Easy to wear lifejackets – a must for boating safety

Copy of Ruchira virmani and Mala Mehta - Lifejacket

“Commodore” Fenech with Ruchria Virmani and Mala Mehta – ready for a day on the water.

 

Mala Mehta and Ruchira Virmani of IABBV Hindi School modelled for Transport for NSW Water Safety campaign that urges everyone to embrace the modern range of comfortable and easy to wear safety devices while out on the water.

Copy of Mala Mehta - Lifekjacket

Mala Mehta’s stylish and comfortable navy inflatable yoke means she will be having a great day aboard the yacht.

On Sunday March 18, a fashion parade showed off some of the latest styles in lifejackets, as part of the Greek Festival of Sydney 2013 at Darling Harbour. The parade forms part of a Transport for NSW boating safety campaign aimed at promoting the use of lifejackets.

Lifejackets range from comfortable inflatable yoke styles to high visibility foam lifejackets and highly comfortable and unobtrusive “belt bags”, meaning there’s a style and design to suit everyone in all boating conditions.

Copy of Ruchira Virmani - Safety Jacket pic

Ruchria Virmani looking glamorous in her belt bag style lifejacket. While Paul Fenech’s finger points instructions.

“Gone are the days of the bulky lifejacket that always seems to be in the way, replaced by modern designs that are comfortable and easy to wear all day on the water,” the General Manager, Office of Boating Safety and Maritime Affairs Mr Howard Glenn said.

“The modern lifejacket is far more functional, comfortable and convenient to wear than ever before – meaning there is a lifejacket for everyone and every activity.

“And that means, there’s no excuse for not wearing one when you’re on the water.”

Modern lifejackets also cater to every boating situation, ranging from kayaking in sheltered waterways to offshore fishing and sailing in rough seas.

The most recent study of marine incidents in NSW found there were 167 boating fatalities and 575 serious injuries as a result of 3754 incidents over the past 10 years.

Those figures provide compelling evidence of the value of lifejackets in serious situations on the water said Mr Glenn.

“No one expects trouble when heading out for a day on the water and that’s exactly why we want wearing a lifejacket to be second nature to anyone before they even step foot on the deck of a vessel,” Mr Glenn said.

“Studies have told us that more than 90 per cent of people who died in NSW waterways were not wearing a lifejacket.

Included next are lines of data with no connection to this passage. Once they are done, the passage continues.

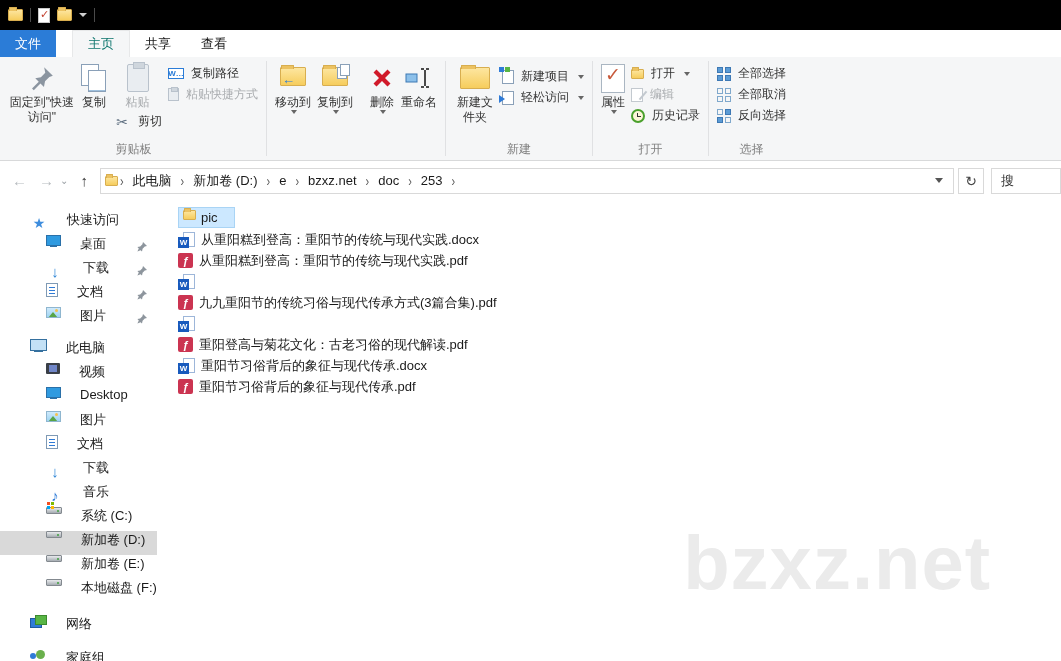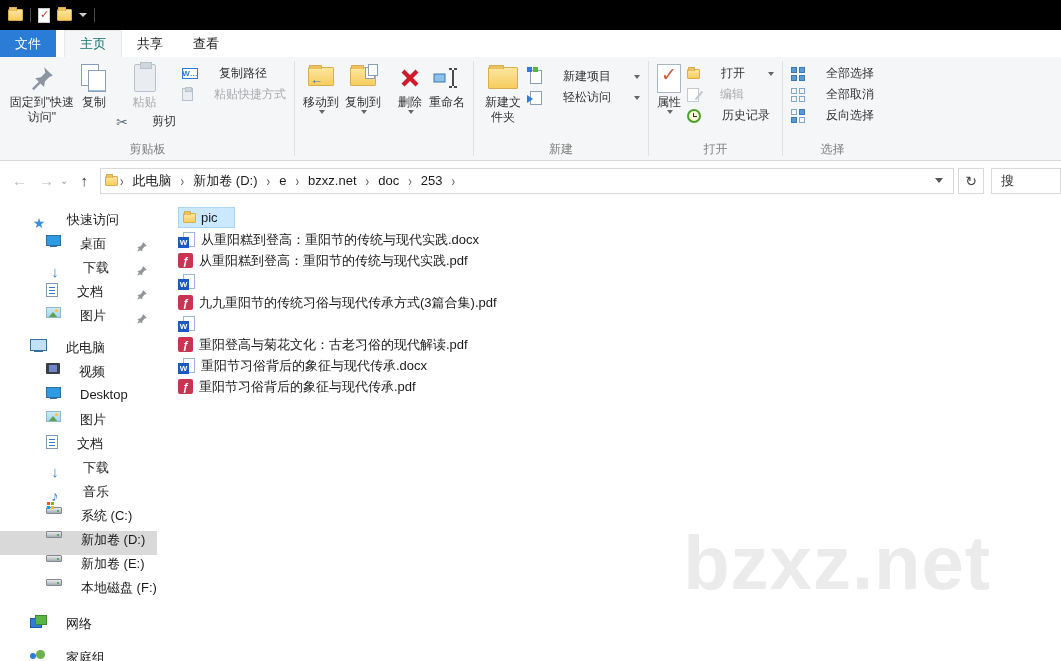"文件" .tab-file { margin-right: 8px -> 16px }
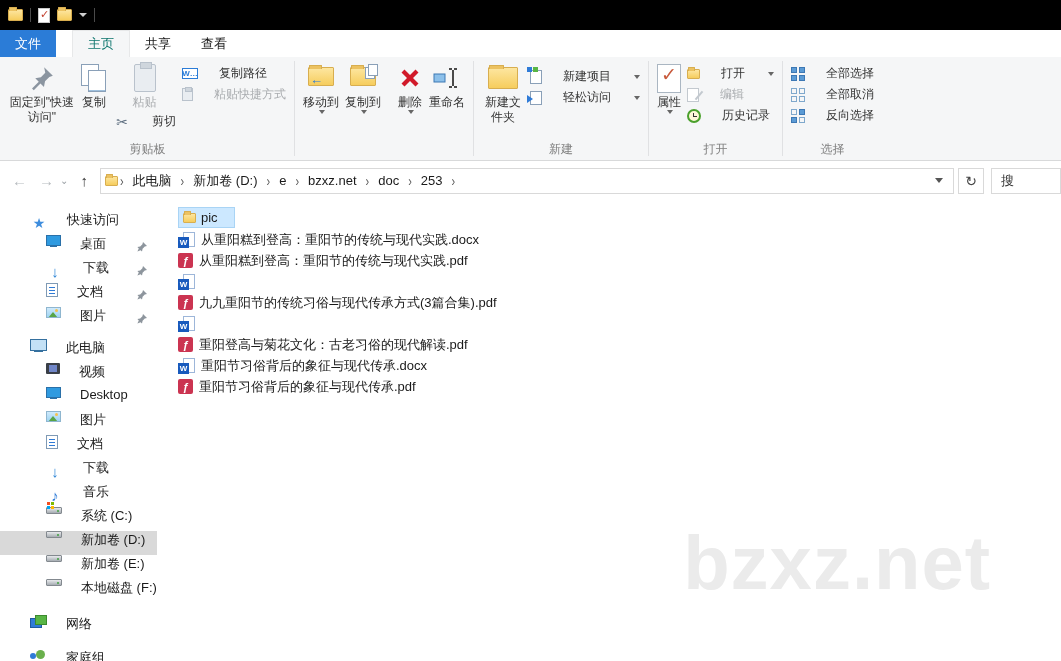"复制路径" .rbtn.sm { gap: 21px -> 7px }
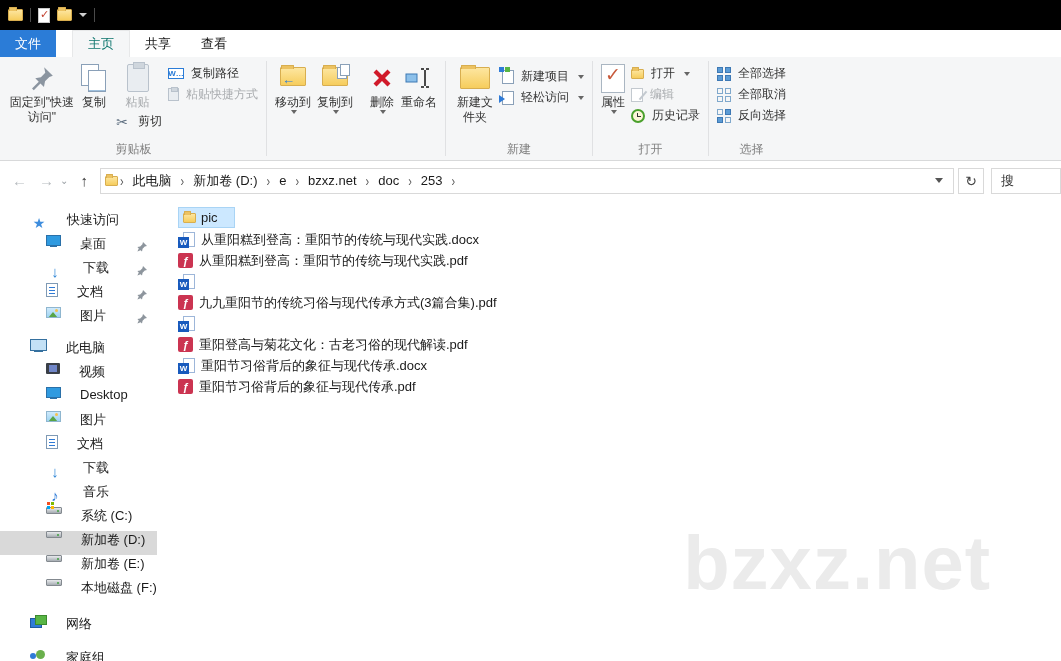"pic" .picsel { align-items: center -> flex-start }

That’s a disturbing fact when you consider the overwhelming majority of recreational vessel fatal incidents involve boats capsizing and people falling overboard.

“A lifejacket never ruined a day on the water – but it could easily save your life,” Mr Glenn said.

Lifejackets are mandatory to have on board for every passenger on a vessel. Penalties apply for skippers who do not carry sufficient lifejackets and for boaters not wearing them when they are required.

Boaties are also reminded to regularly check on the condition of their lifejackets.